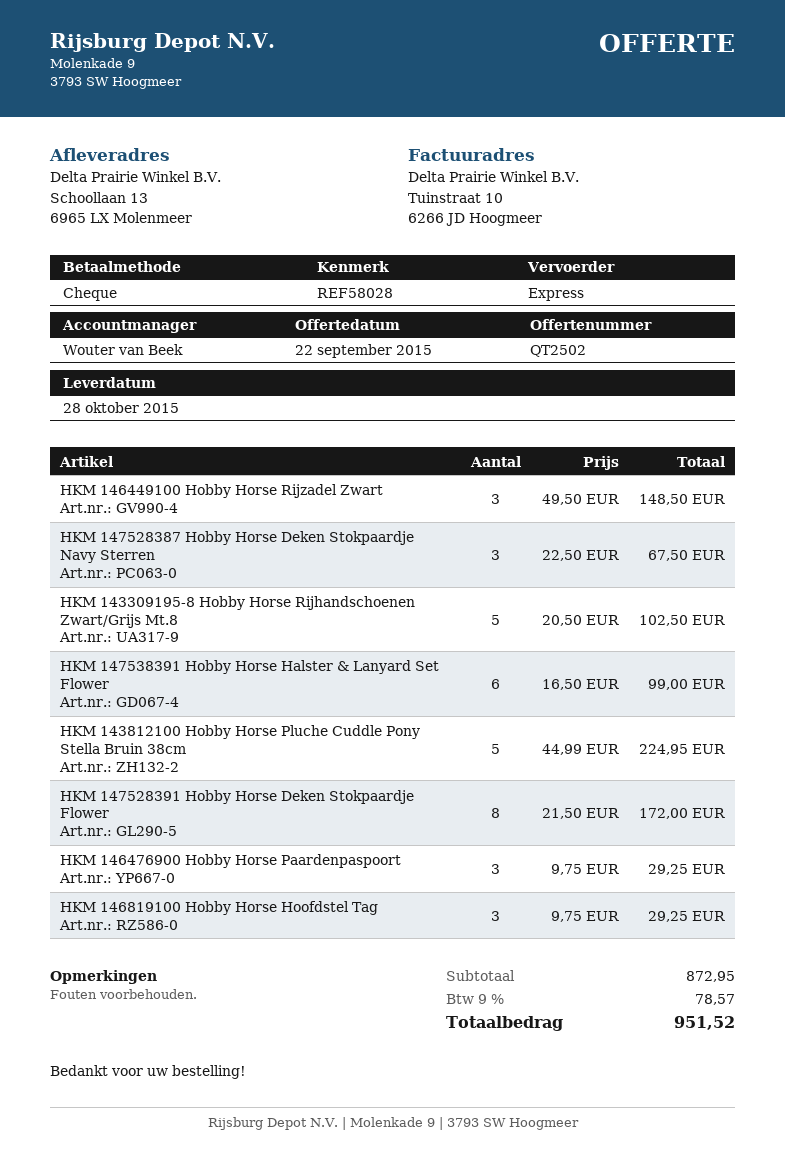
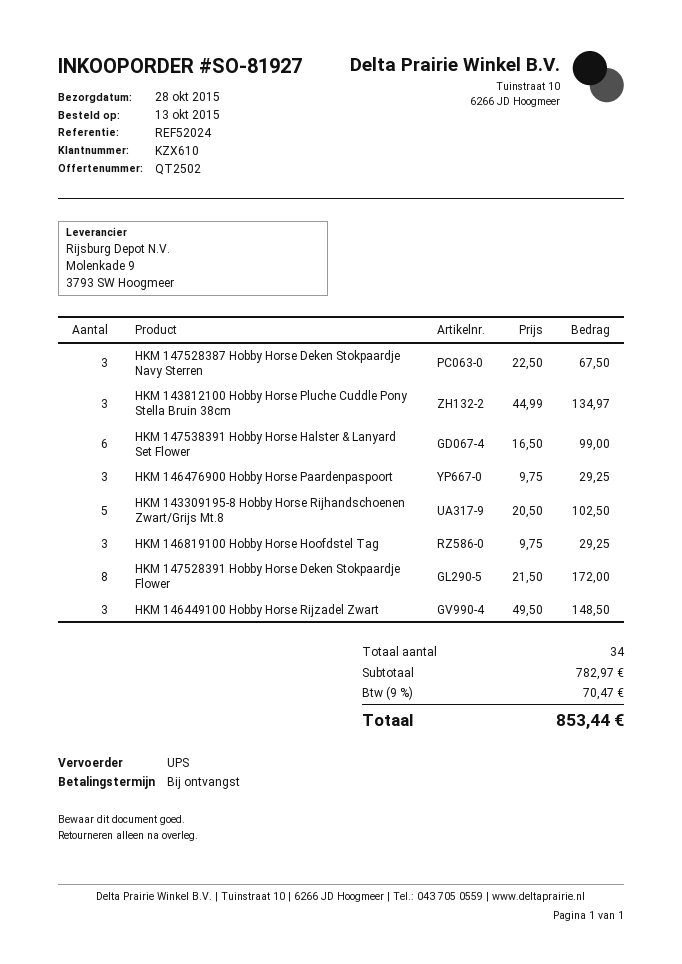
reference: REF58028 -> REF52024
shipping method: express -> UPS
HKM 143812100 Hobby Horse Pluche Cuddle Pony Stella Bruin 38cm: 5 x 44.99 = 224.95 -> 3 x 44.99 = 134.97
subtotal: 872.95 -> 782.97
tax: 9% = 78.57 -> 9% = 70.47
total: 951.52 -> 853.44

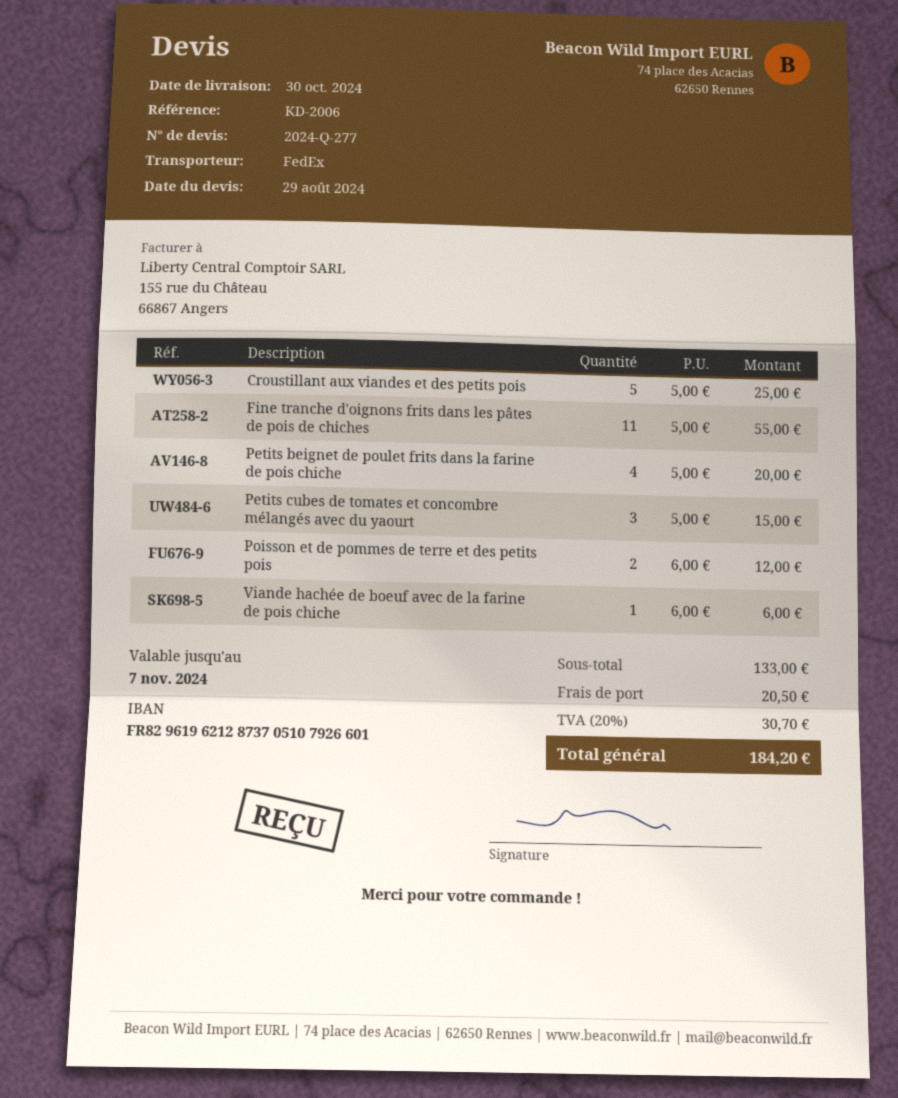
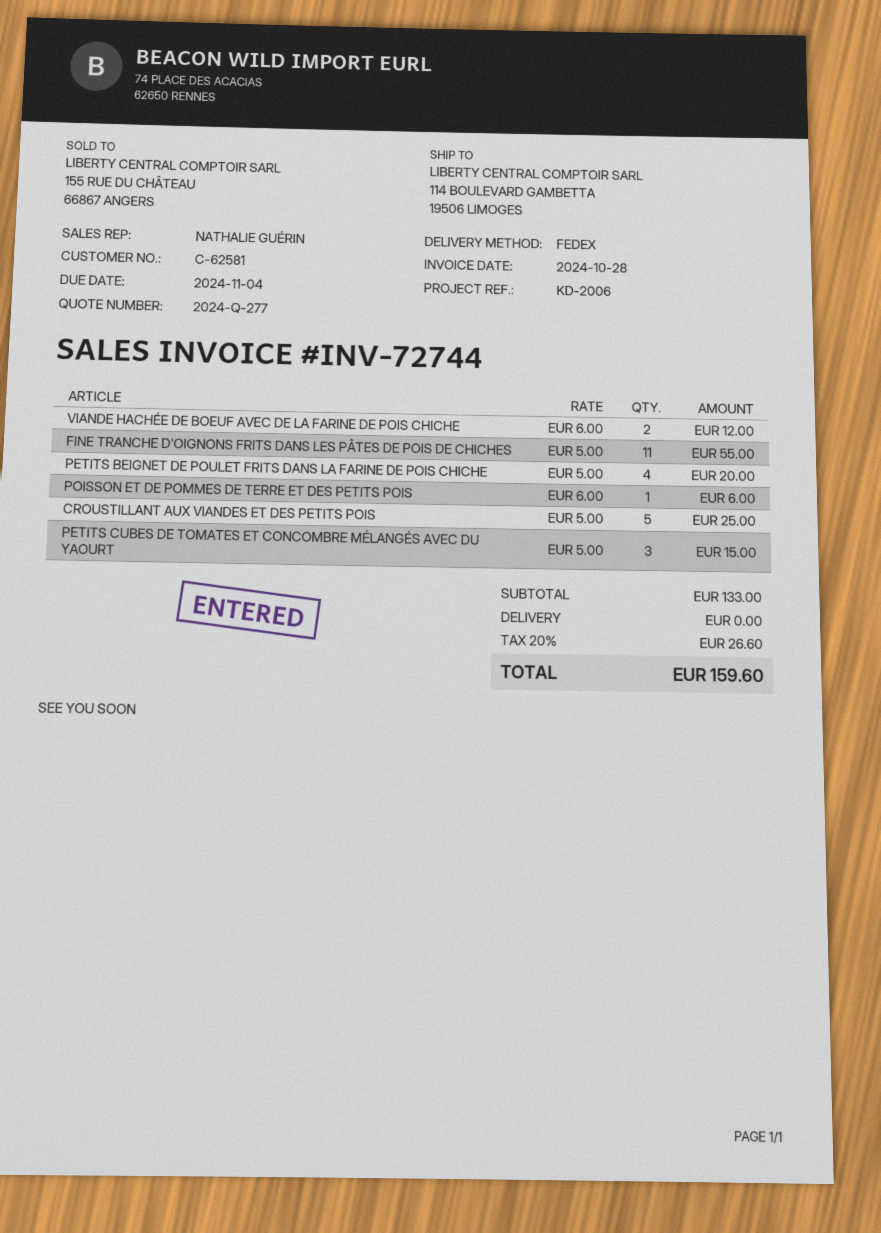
Poisson et de pommes de terre et des petits pois: 2 x 6.00 = 12.00 -> 1 x 6.00 = 6.00
Viande hachée de boeuf avec de la farine de pois chiche: 1 x 6.00 = 6.00 -> 2 x 6.00 = 12.00
shipping: 20.50 -> 0.00
tax: 20% = 30.70 -> 20% = 26.60
total: 184.20 -> 159.60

.....

▶ _Work order_: Among the lines above, return each one holding the string "shipping".

▶ _Task result_:
shipping method: express -> UPS
shipping: 20.50 -> 0.00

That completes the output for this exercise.